-- DATASET follows --
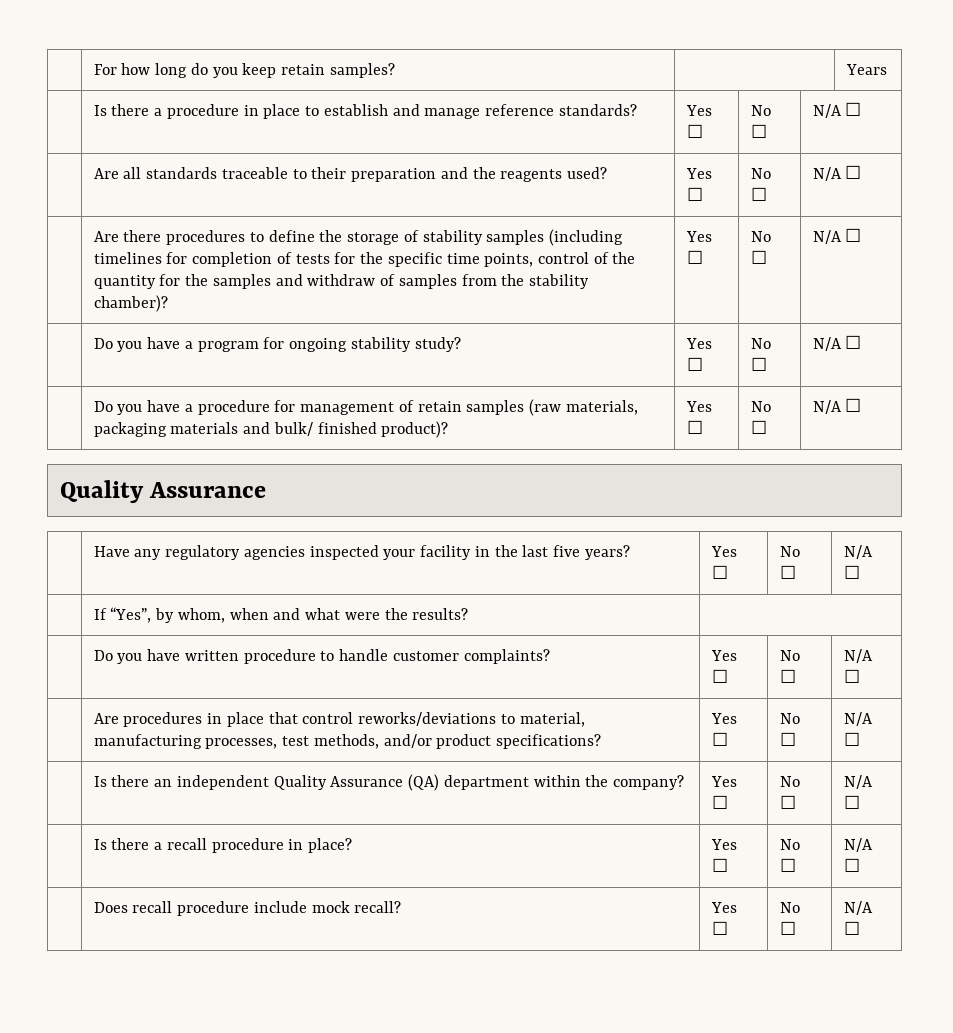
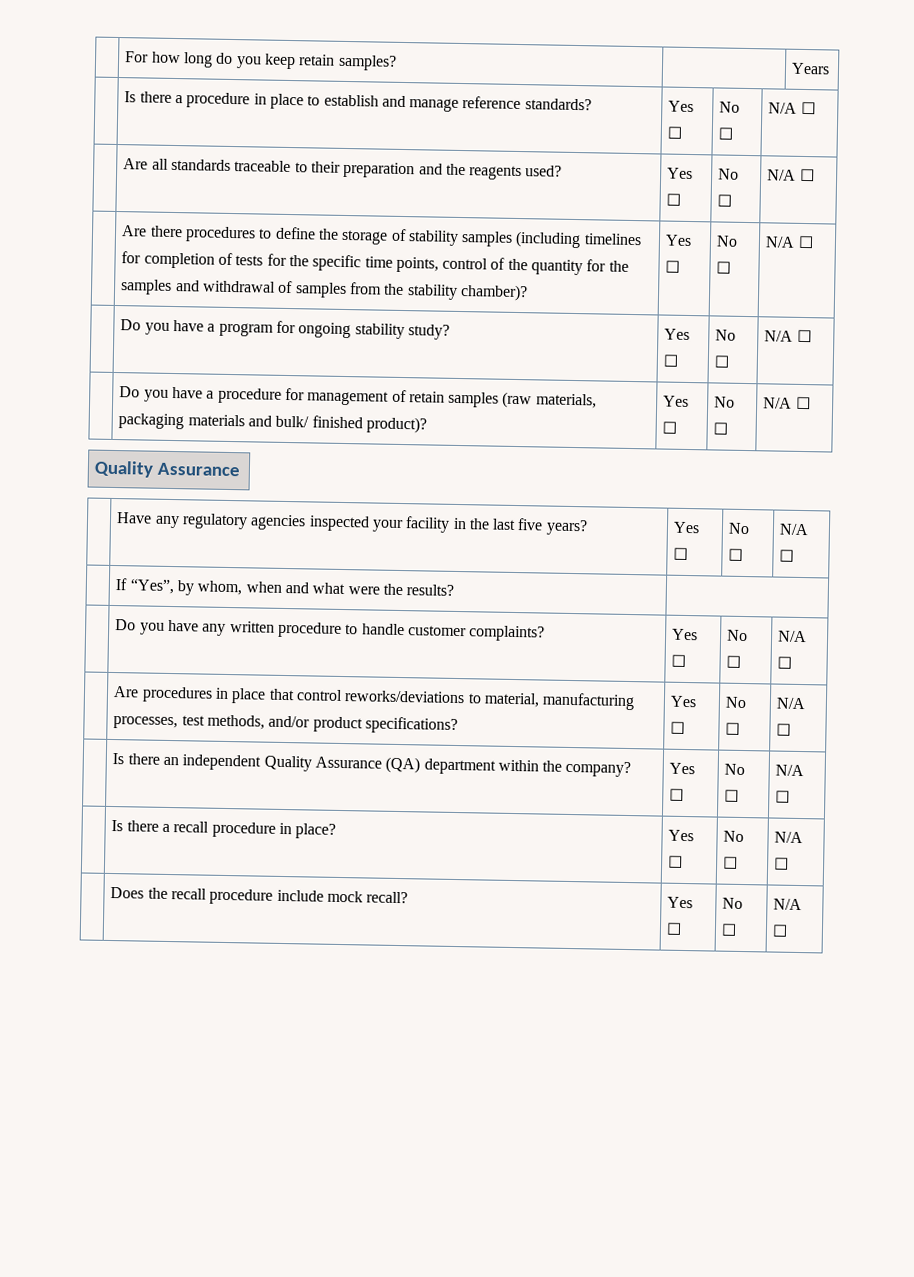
- Are there procedures to define the storage of stability samples (including timelines for completion of tests for the specific time points, control of the quantity for the samples and withdraw of samples from the stability chamber)?
+ Are there procedures to define the storage of stability samples (including timelines for completion of tests for the specific time points, control of the quantity for the samples and withdrawal of samples from the stability chamber)?
- | Do you have written procedure to handle customer complaints? | Yes ☐ | No ☐ | N/A ☐
+ | Do you have any written procedure to handle customer complaints? | Yes ☐ | No ☐ | N/A ☐
- | Does recall procedure include mock recall? | Yes ☐ | No ☐ | N/A ☐
+ | Does the recall procedure include mock recall? | Yes ☐ | No ☐ | N/A ☐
-- DATASET concluded --
> **PROBLEM DESCRIPTION**: Take every entry above and transcribe it exactly, with no pictures in the copy.

> **TASK RESPONSE**:
- Are there procedures to define the storage of stability samples (including timelines for completion of tests for the specific time points, control of the quantity for the samples and withdraw of samples from the stability chamber)?
+ Are there procedures to define the storage of stability samples (including timelines for completion of tests for the specific time points, control of the quantity for the samples and withdrawal of samples from the stability chamber)?
- | Do you have written procedure to handle customer complaints? | Yes ☐ | No ☐ | N/A ☐
+ | Do you have any written procedure to handle customer complaints? | Yes ☐ | No ☐ | N/A ☐
- | Does recall procedure include mock recall? | Yes ☐ | No ☐ | N/A ☐
+ | Does the recall procedure include mock recall? | Yes ☐ | No ☐ | N/A ☐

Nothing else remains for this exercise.